Home inContext Israeli-Palestinian Conflict Rages on Wikipedia

Israeli-Palestinian Conflict Rages on Wikipedia

Samara Greenberg

The campaign to de-legitimize Israel is expanding into the online encyclopedia world of Wikipedia, as articles about Israel or the Palestinians are slowly being taken over by pro-Palestinian campaigners, The Jerusalem Post reported Sunday. While the internet site employs a system of controls meant to prevent an “edit war” over controversial topics such as this, the system has many loopholes that advocates can sidestep. As a result, according to the encyclopedia’s Israeli editors, Wikipedia is rife with narratives that question Israel’s legitimacy and call for international legal and political action against the Jewish state.

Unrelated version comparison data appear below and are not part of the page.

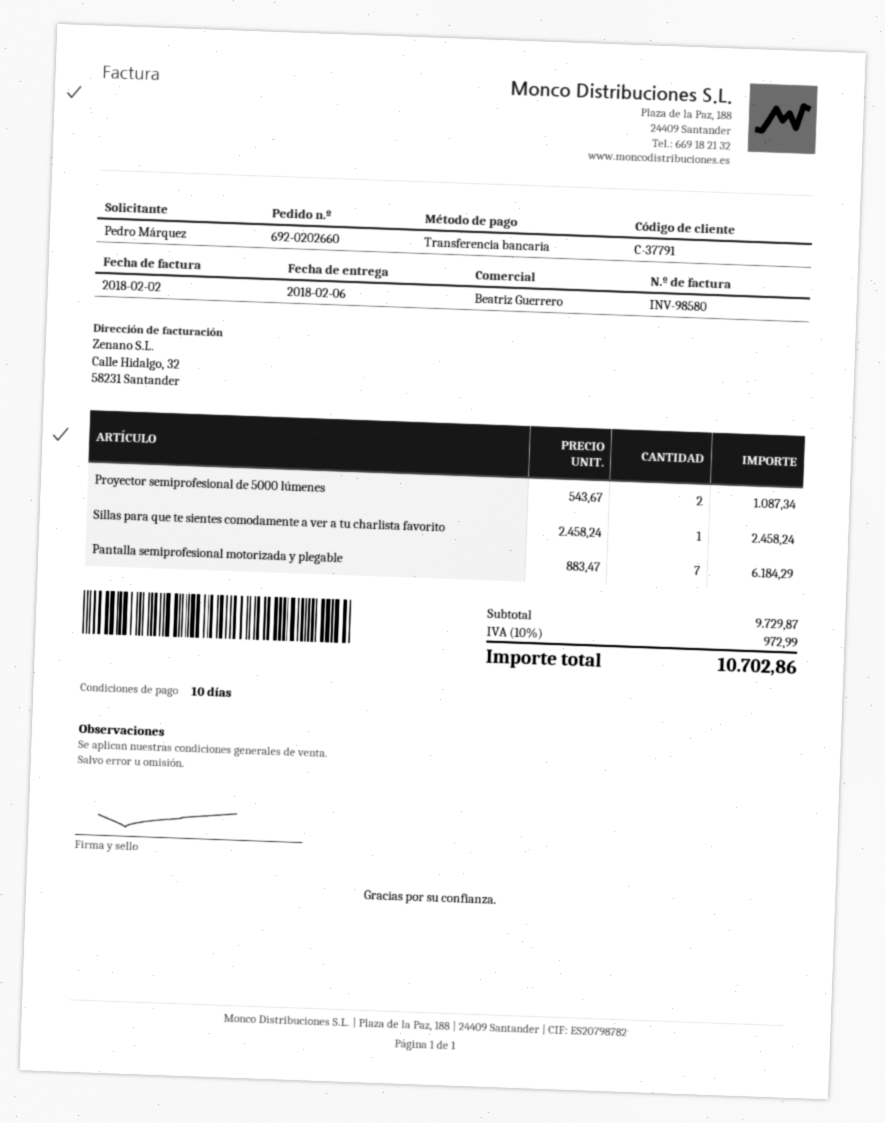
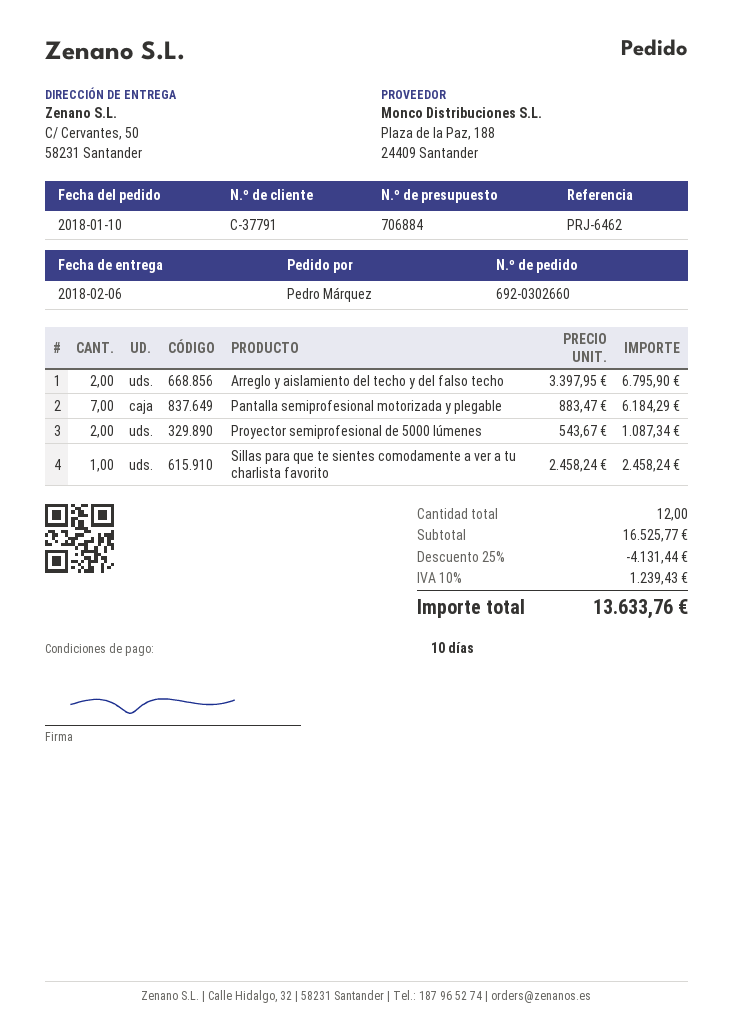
order number: 692-0202660 -> 692-0302660
Arreglo y aislamiento del techo y del falso techo: none -> 2 x 3397.95 = 6795.90
subtotal: 9729.87 -> 16525.77
discount: none -> 25% = 4131.44
tax: 10% = 972.99 -> 10% = 1239.43
total: 10702.86 -> 13633.76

For example, the activists employ a tactic known as “POV [point-of-view] forking,” in which they write an article on a subject that is nearly identical to an existing article for the purposes of presenting the original subject through a new narrative. Since the second article is closely related, it appears in searches alongside the original. Indeed, today, on the “Palestinian territories” article page, a note at the top reads: “It has been suggested that ‘Occupied Palestinian Territory’ be merged into this article or section.”

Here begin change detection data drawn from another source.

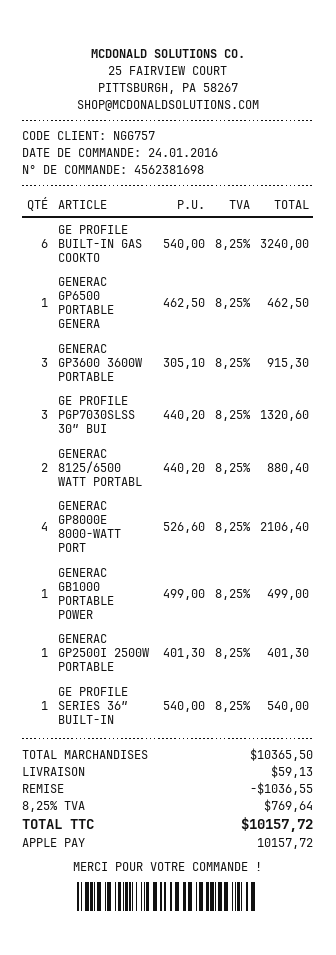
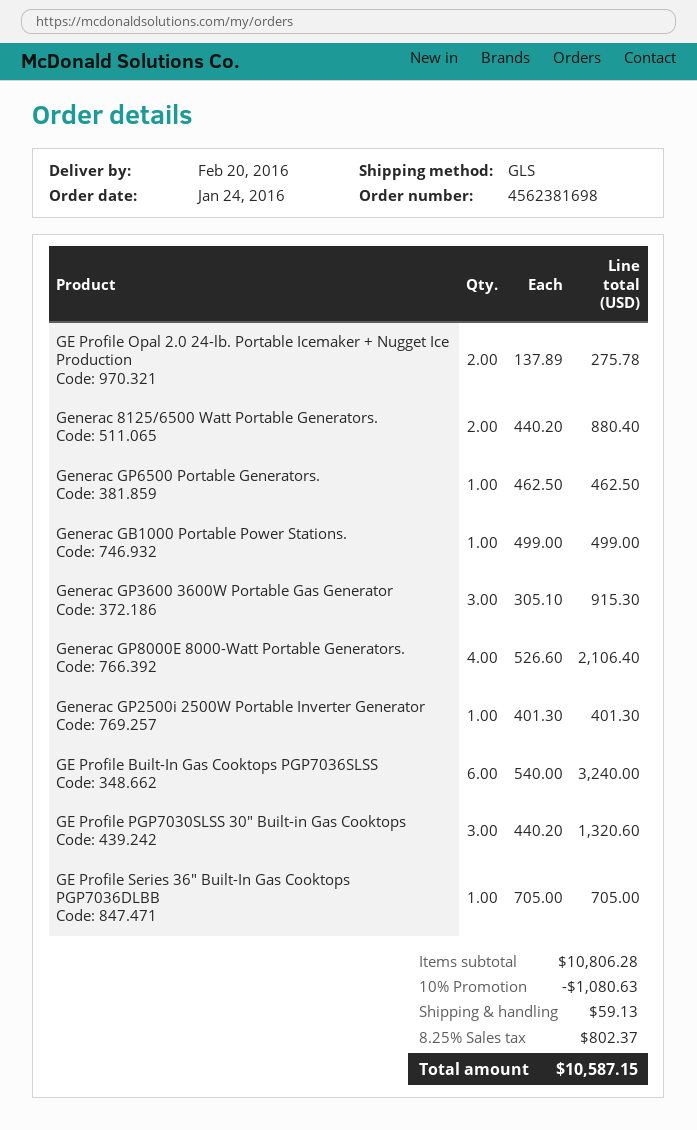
GE PROFILE SERIES 36″ BUILT-IN: 1 x 540.00 = 540.00 -> 1 x 705.00 = 705.00
GE Profile Opal 2.0 24-lb. Portable Icemaker + Nugget Ice Production: none -> 2 x 137.89 = 275.78
subtotal: 10365.50 -> 10806.28
discount: 1036.55 -> 1080.63
tax: 8.25% = 769.64 -> 8.25% = 802.37
total: 10157.72 -> 10587.15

As another example, in a recent Wikipedia debate, editors discussed the technical definition of Mandatory Palestine as a state. In this debate, pro-Palestinian activists used quotations from Western, British, Ottoman and UN sources to argue that Palestine has always had the legal status of statehood, even under Ottoman and British control. While the statement is historically inaccurate, the purpose of this narrative is clear. If Palestine has always been a state, the Palestinian people today have the right to return as well as to legally sue Israel for war crimes in international tribunals, a move that is currently difficult for non-state actors under the law.

A similar issue was raised one year ago, when leading Israeli internet researchers claimed that Wikipedia’s coverage of Israel-related issues was “problematic.” At that time, Hamas was not defined as a terrorist group in the first paragraph that describes the organization on the English site. It now is. In addition, according to Eli Hacohen, director of Tel Aviv University’s Netvision Institute for Internet Studies, his repeated attempts to define Iran’s president, Mahmoud Ahmadinejad, as a Holocaust-denier on Wikipedia were erased by users and editors, despite Ahmadinejad’s public Holocaust denials.

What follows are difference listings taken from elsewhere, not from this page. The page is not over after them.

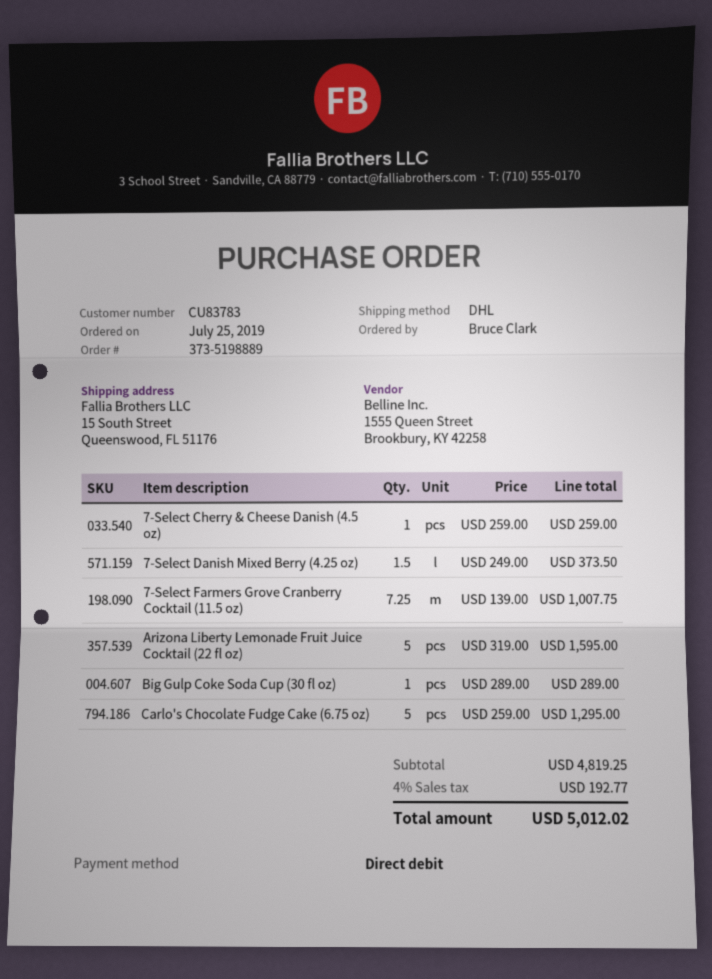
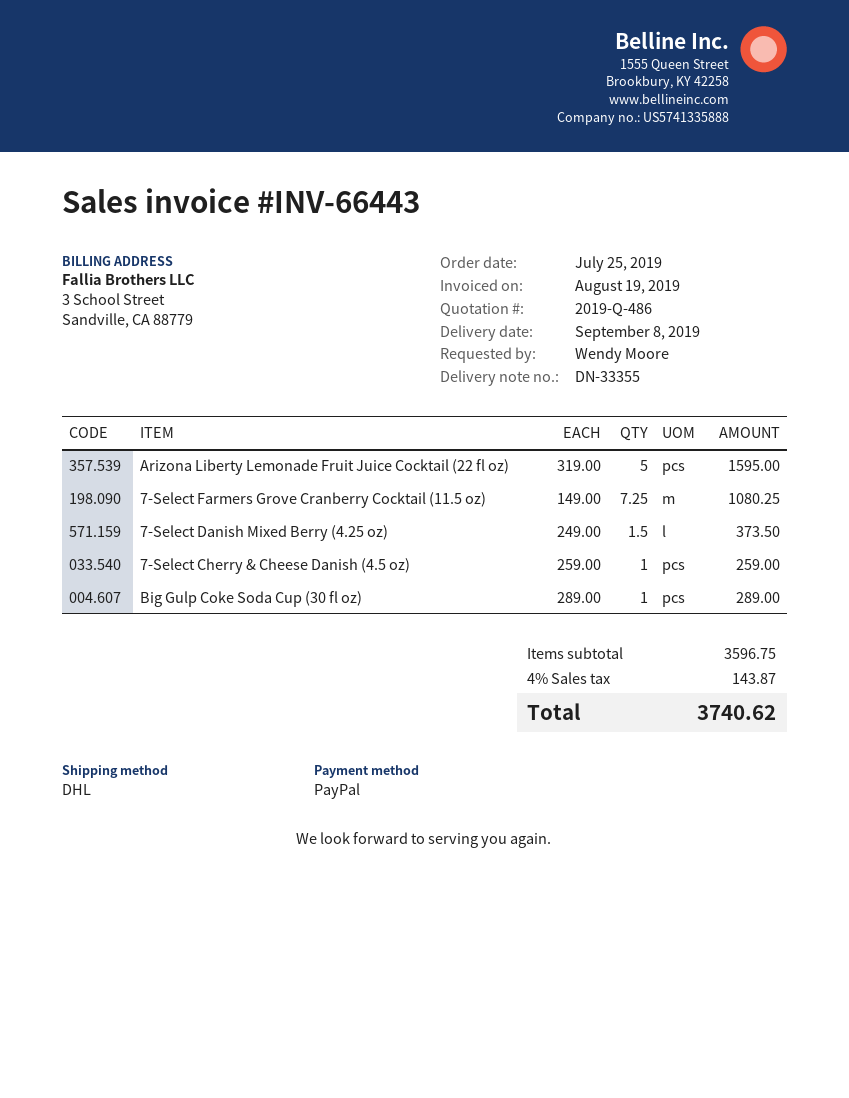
ordered by: Bruce Clark -> Wendy Moore
payment method: direct debit -> PayPal
7-Select Farmers Grove Cranberry Cocktail (11.5 oz): 7.25 x 139.00 = 1007.75 -> 7.25 x 149.00 = 1080.25
Carlo's Chocolate Fudge Cake (6.75 oz): 5 x 259.00 = 1295.00 -> none
subtotal: 4819.25 -> 3596.75
tax: 4% = 192.77 -> 4% = 143.87
total: 5012.02 -> 3740.62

The activists’ tactics have not gone unnoticed, however. Wikipedia’s Arbitration Committee consulted for months over what to do about contributors who promote an anti-Israel narrative. In the end, the committee recommends employing a series of sanctions on any user caught manipulating articles. Indeed, while the encyclopedia’s desire to thwart activists from slanting articles is certainly commendable, that Wikipedia has become the new battleground for Israeli de-legitimizers exemplifies the real threat Israel faces today.